> [About this task]: Repeat the lines below exactly as written, please, from the line with "(432, 264) none" to the line with "[198,266,301,281] [532,266,960,282] (not", both lines included, and no others.

> [Dataset entries]:
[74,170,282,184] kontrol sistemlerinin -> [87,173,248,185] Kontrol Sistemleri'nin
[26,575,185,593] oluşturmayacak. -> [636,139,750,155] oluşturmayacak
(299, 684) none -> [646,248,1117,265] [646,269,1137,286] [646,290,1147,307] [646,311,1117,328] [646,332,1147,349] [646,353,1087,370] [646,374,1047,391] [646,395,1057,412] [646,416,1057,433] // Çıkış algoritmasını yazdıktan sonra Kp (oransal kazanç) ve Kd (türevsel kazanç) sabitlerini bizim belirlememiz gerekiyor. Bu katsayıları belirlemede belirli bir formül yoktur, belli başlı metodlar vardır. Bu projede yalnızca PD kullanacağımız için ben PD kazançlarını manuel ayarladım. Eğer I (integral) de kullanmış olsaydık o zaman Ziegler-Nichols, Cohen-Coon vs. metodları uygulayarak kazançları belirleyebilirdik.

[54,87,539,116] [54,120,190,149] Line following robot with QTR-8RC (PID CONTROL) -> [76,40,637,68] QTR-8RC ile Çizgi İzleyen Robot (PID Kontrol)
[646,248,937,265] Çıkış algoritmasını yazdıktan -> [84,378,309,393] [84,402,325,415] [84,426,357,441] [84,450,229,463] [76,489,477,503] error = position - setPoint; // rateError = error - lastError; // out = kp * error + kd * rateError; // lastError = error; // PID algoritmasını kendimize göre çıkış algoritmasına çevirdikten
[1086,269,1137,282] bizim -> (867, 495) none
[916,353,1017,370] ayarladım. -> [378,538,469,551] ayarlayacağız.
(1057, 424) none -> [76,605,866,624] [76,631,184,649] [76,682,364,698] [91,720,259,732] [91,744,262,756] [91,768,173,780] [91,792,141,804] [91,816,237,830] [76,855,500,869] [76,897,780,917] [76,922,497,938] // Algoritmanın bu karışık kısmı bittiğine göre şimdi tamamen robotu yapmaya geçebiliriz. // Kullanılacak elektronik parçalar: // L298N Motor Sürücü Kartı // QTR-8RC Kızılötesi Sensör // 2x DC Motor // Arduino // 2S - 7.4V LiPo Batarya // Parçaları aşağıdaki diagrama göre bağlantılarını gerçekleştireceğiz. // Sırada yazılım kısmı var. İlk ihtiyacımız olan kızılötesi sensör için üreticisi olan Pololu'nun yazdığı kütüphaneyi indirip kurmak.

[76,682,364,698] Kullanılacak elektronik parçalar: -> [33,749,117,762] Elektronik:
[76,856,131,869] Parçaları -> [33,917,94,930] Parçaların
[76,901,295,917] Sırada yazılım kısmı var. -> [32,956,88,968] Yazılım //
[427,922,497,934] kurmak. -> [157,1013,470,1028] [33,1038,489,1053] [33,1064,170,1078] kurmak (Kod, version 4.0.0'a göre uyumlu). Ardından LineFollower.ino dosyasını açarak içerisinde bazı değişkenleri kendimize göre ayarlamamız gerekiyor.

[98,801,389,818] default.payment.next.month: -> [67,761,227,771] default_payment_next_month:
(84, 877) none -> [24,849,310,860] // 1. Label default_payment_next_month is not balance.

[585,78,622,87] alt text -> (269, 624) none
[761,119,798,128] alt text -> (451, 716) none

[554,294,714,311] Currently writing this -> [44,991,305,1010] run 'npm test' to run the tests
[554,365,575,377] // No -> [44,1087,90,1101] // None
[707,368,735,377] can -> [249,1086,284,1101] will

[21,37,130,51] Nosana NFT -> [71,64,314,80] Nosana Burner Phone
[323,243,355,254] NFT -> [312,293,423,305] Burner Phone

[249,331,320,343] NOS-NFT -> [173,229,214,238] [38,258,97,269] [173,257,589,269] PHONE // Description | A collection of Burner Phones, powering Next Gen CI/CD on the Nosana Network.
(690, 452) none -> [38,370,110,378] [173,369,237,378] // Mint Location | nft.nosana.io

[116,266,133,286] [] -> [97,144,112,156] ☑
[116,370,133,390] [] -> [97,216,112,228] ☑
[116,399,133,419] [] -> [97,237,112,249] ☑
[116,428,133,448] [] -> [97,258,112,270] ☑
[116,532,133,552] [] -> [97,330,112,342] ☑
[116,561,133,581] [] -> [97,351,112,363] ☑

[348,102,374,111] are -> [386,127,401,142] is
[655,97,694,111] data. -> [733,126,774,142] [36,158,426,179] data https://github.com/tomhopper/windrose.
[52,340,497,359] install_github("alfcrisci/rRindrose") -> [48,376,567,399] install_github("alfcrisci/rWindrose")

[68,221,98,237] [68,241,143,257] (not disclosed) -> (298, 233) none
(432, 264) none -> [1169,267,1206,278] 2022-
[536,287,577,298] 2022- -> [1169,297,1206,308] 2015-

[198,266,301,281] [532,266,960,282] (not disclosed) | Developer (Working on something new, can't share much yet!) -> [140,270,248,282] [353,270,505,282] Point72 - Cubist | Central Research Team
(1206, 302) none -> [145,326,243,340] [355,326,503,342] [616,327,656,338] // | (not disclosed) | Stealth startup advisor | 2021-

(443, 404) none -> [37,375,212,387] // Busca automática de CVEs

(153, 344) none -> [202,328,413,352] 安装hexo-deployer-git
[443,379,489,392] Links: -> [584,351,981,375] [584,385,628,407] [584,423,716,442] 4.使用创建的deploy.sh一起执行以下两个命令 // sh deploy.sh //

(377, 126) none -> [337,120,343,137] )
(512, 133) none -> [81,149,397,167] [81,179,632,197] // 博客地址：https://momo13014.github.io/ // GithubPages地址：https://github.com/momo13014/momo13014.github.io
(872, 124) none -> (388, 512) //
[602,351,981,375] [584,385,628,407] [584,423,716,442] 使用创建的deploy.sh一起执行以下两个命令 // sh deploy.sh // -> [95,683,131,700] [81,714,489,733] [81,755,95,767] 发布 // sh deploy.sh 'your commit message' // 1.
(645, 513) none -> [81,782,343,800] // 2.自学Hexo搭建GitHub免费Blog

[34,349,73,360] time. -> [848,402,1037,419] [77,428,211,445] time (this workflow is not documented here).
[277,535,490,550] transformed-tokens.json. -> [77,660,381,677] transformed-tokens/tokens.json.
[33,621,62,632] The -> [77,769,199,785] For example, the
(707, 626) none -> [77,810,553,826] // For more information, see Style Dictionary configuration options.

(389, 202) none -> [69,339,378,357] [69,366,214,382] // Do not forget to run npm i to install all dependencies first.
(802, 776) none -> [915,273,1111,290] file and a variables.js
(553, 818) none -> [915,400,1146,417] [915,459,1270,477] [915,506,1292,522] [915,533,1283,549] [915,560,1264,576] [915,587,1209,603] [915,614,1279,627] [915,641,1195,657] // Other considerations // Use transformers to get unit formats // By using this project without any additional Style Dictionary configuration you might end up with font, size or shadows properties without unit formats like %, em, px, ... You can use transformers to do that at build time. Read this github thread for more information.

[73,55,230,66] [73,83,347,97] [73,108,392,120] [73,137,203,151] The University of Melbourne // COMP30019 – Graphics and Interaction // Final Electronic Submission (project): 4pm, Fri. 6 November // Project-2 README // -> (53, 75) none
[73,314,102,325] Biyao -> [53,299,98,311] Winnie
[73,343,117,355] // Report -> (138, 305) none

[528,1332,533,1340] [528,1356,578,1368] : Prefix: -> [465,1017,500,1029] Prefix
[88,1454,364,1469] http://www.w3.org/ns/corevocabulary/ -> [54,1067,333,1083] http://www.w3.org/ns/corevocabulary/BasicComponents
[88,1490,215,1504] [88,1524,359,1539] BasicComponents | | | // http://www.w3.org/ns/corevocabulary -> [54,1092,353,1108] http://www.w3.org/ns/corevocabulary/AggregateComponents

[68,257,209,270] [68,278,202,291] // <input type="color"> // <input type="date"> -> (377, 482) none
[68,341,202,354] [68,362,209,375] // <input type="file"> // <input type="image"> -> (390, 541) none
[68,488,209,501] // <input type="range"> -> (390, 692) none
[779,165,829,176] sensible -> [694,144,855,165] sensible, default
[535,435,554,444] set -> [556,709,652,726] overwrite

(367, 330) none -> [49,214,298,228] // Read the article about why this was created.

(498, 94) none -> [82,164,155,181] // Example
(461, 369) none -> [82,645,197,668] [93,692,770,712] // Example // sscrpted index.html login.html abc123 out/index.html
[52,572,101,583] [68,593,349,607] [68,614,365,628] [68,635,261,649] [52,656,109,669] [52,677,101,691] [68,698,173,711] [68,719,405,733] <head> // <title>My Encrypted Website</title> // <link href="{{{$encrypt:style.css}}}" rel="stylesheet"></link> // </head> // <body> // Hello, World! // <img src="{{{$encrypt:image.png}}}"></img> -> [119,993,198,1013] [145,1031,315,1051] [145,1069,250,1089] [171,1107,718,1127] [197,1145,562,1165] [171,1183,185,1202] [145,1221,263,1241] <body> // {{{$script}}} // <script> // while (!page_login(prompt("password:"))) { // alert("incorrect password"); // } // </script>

> [Your solution]:
(432, 264) none -> [1169,267,1206,278] 2022-
[536,287,577,298] 2022- -> [1169,297,1206,308] 2015-

[198,266,301,281] [532,266,960,282] (not disclosed) | Developer (Working on something new, can't share much yet!) -> [140,270,248,282] [353,270,505,282] Point72 - Cubist | Central Research Team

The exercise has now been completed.